Ce n'est pas une base pour une interdiction ou même une réglementation imposée par le gouvernement, mais c'est une bonne raison pour que les fabricants examinent attentivement leurs pratiques de commercialisation. Comme le soulignent les auteurs de l'article du JAMC, le marketing des boissons énergisantes cible souvent les enfants et les adolescents.

Les marques doivent réfléchir à deux fois avant de sponsoriser des événements tels que les compétitions de skateboard lorsqu'elles savent que les adolescents constituent l'essentiel de l'audience. On ne peut pas s’attendre à ce que ce groupe prenne des décisions judicieuses en matière de santé et il est tout à fait évident qu’il ne le fait pas avec des boissons énergisantes.

Par exemple, une enquête sur la consommation de boissons énergisantes chez les jeunes américains âgés de 12 à 18 ans a révélé que 73% d'entre eux consommaient plus de 100 mg de caféine par jour, la majeure partie de la consommation ayant lieu le soir.

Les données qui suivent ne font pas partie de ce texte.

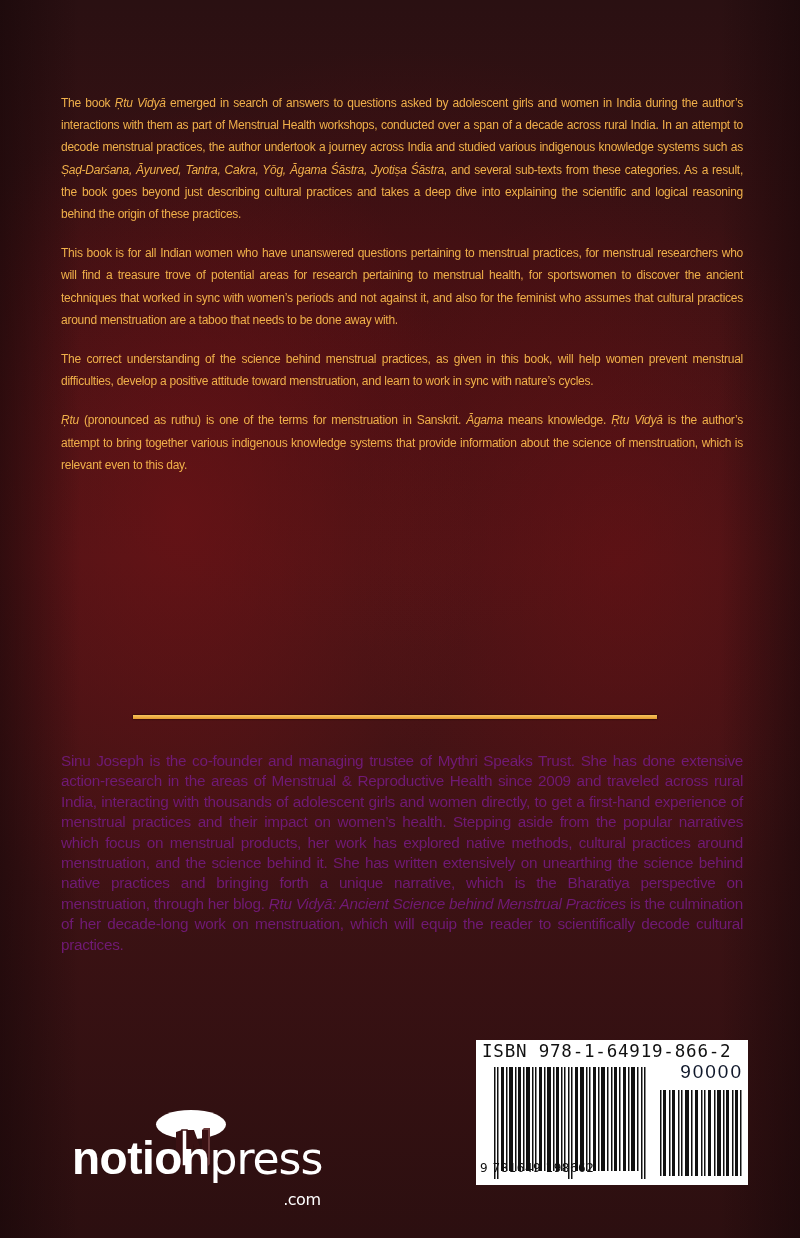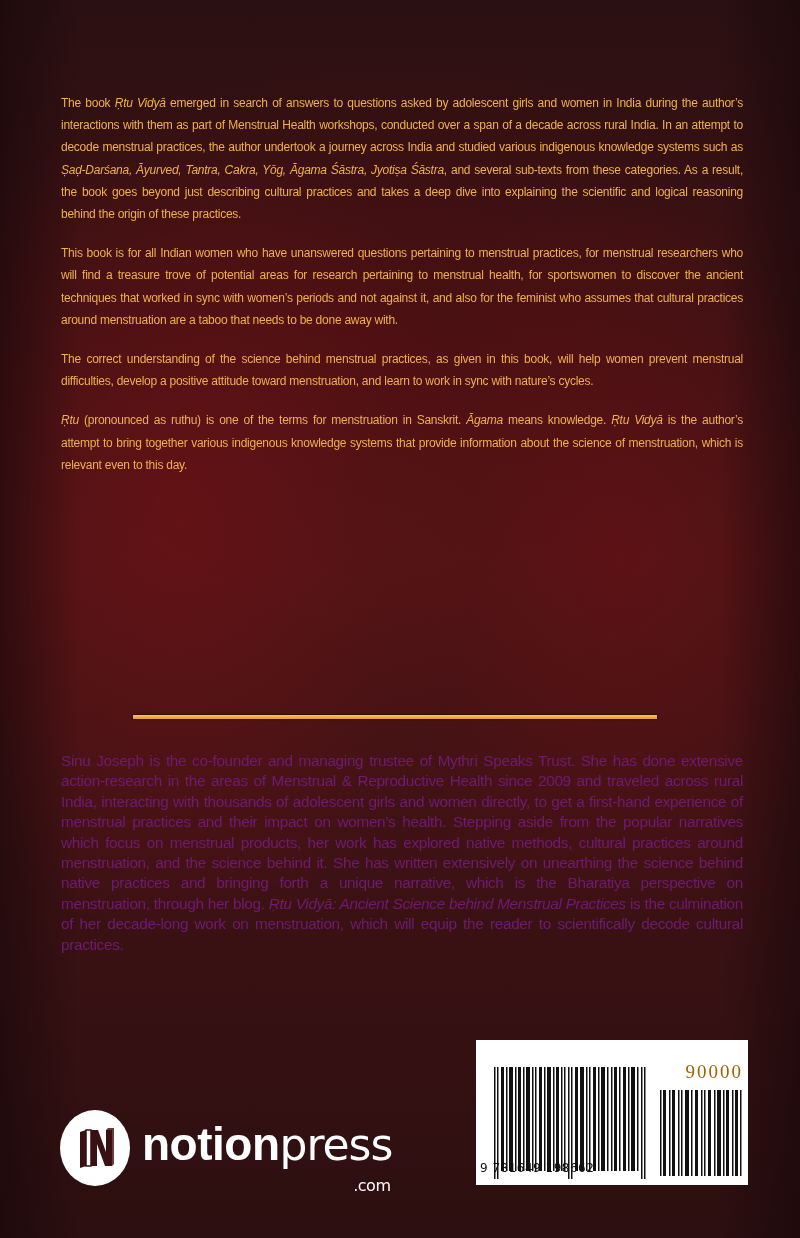--- a/index.html
+++ b/index.html
@@ -111,6 +111,7 @@
 </div>
 
 <div class="barcode-box">
+  <div class="isbn-text">ISBN 978-1-64919-866-2</div>
   <div class="price-code">90000</div>
   <svg class="bars" style="left:18px;top:27px" width="164" height="112" viewBox="0 0 164 112">
     <g fill="#111">

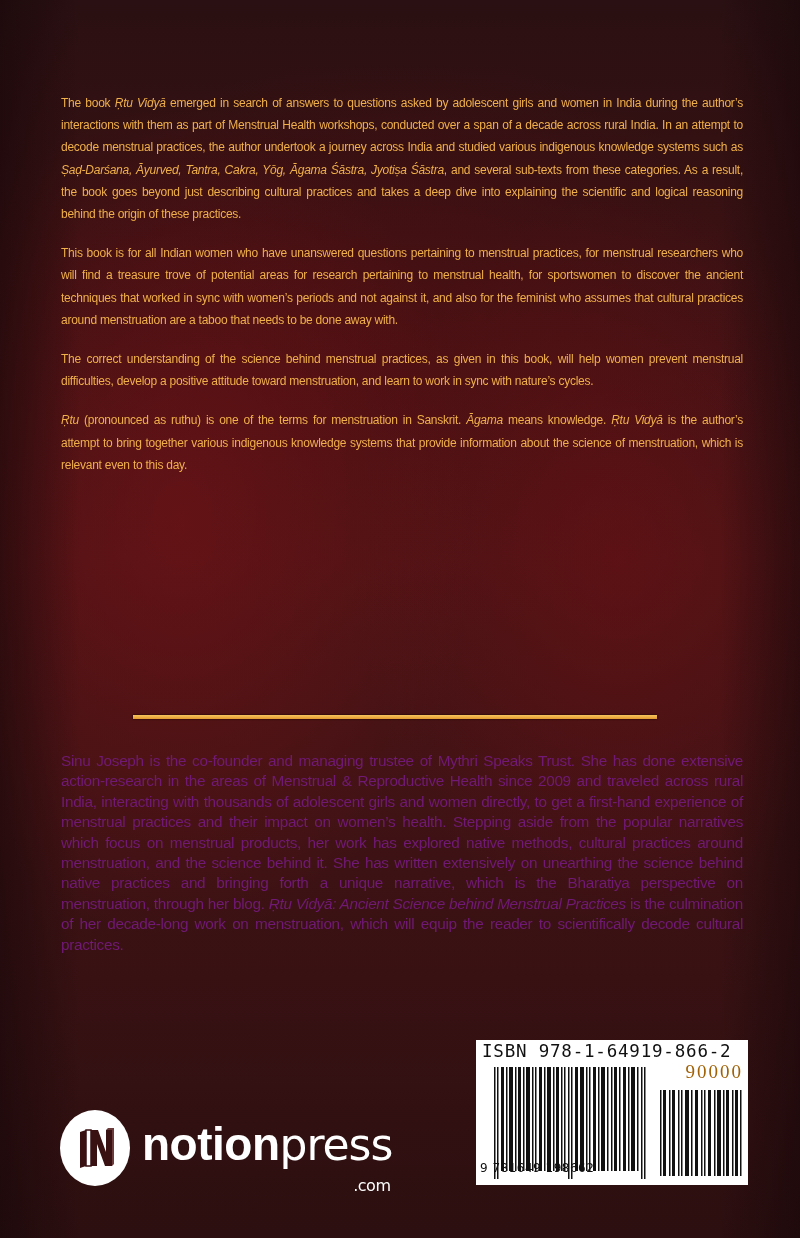--- a/index.html
+++ b/index.html
@@ -70,7 +70,7 @@
   }
   .price-code {
     position: absolute; right: 5px; top: 21px;
-    font-family: Liberation Serif, serif; font-size: 19px; letter-spacing: 2px; color: #a16207;
+    font-family: Liberation Sans, sans-serif; font-size: 19px; letter-spacing: 2px; color: #0f172a;
   }
   .ean-digits {
     position: absolute; left: 4px; top: 121px;

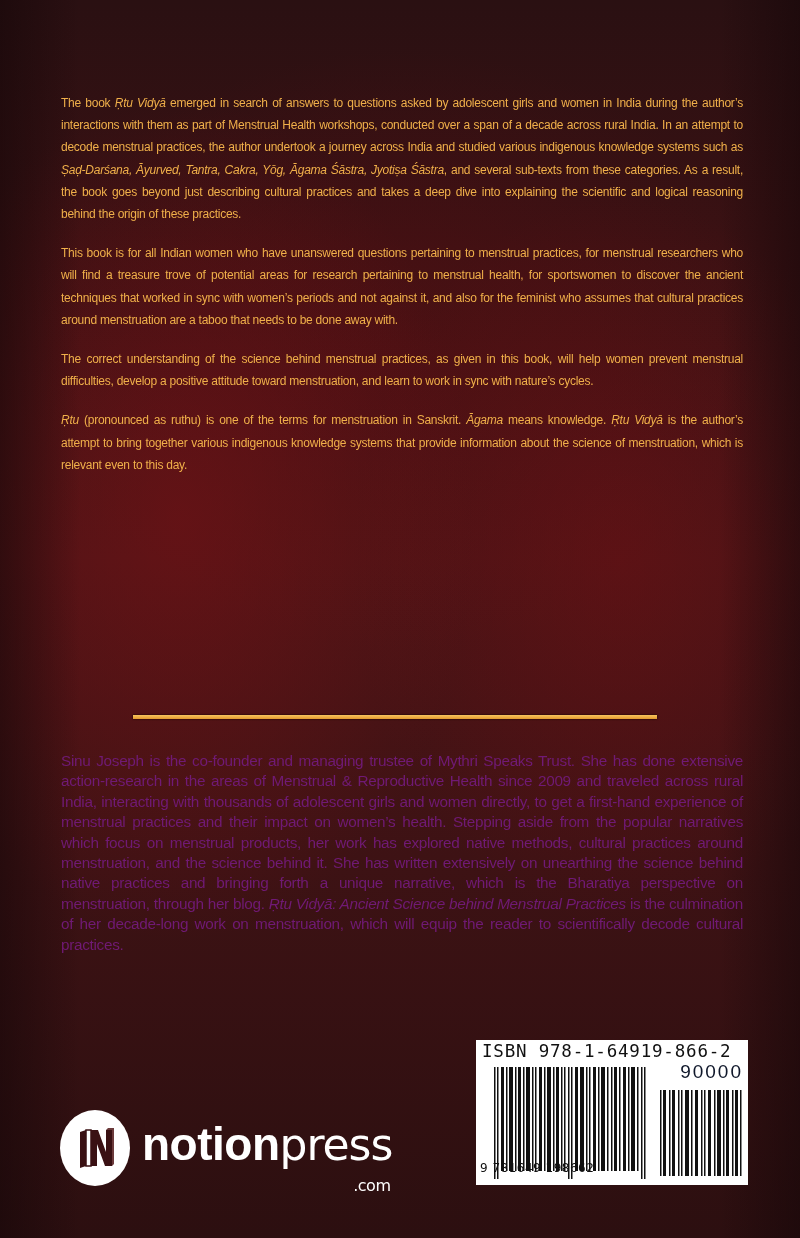--- a/index.html
+++ b/index.html
@@ -42,7 +42,7 @@
   .bio i { font-style: italic; }
   .logo {
     position: absolute; left: 60px; top: 1110px; height: 76px;
-    display: flex; align-items: center;
+    display: flex; align-items: center; flex-direction: column;
   }
   .logo-circle {
     width: 70px; height: 76px; border-radius: 50%;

Les fabricants de boissons énergisantes doivent prendre conscience des statistiques de ce type, qui soulèvent de sérieuses préoccupations quant à la qualité du sommeil et aux résultats scolaires des adolescents.

Rôle des directives de l'industrie

En Europe, la British Soft Drinks Association (BSDA), qui vient de publier un code de pratique sur le marketing des boissons énergisantes, prend l’initiative en la matière.

Il stipule que les boissons énergisantes contenant plus de 150 mg / l de caféine ne peuvent être promues ou commercialisées auprès des enfants de moins de 16 ans et doivent porter la mention supplémentaire sur l'étiquette: «Ne convient pas aux enfants, aux femmes enceintes et aux personnes sensibles à la caféine». Un séjour sans faille

L'Union des associations européennes de boissons (UNESDA), qui travaille actuellement sur ses propres lignes directrices, devrait suivre l'exemple britannique.

Bien entendu, il ne suffit pas de publier des directives. La BSDA et l'UNESDA doivent toutes deux veiller à ce qu'elles soient respectées et non traitées comme des déclarations d'intention lâches.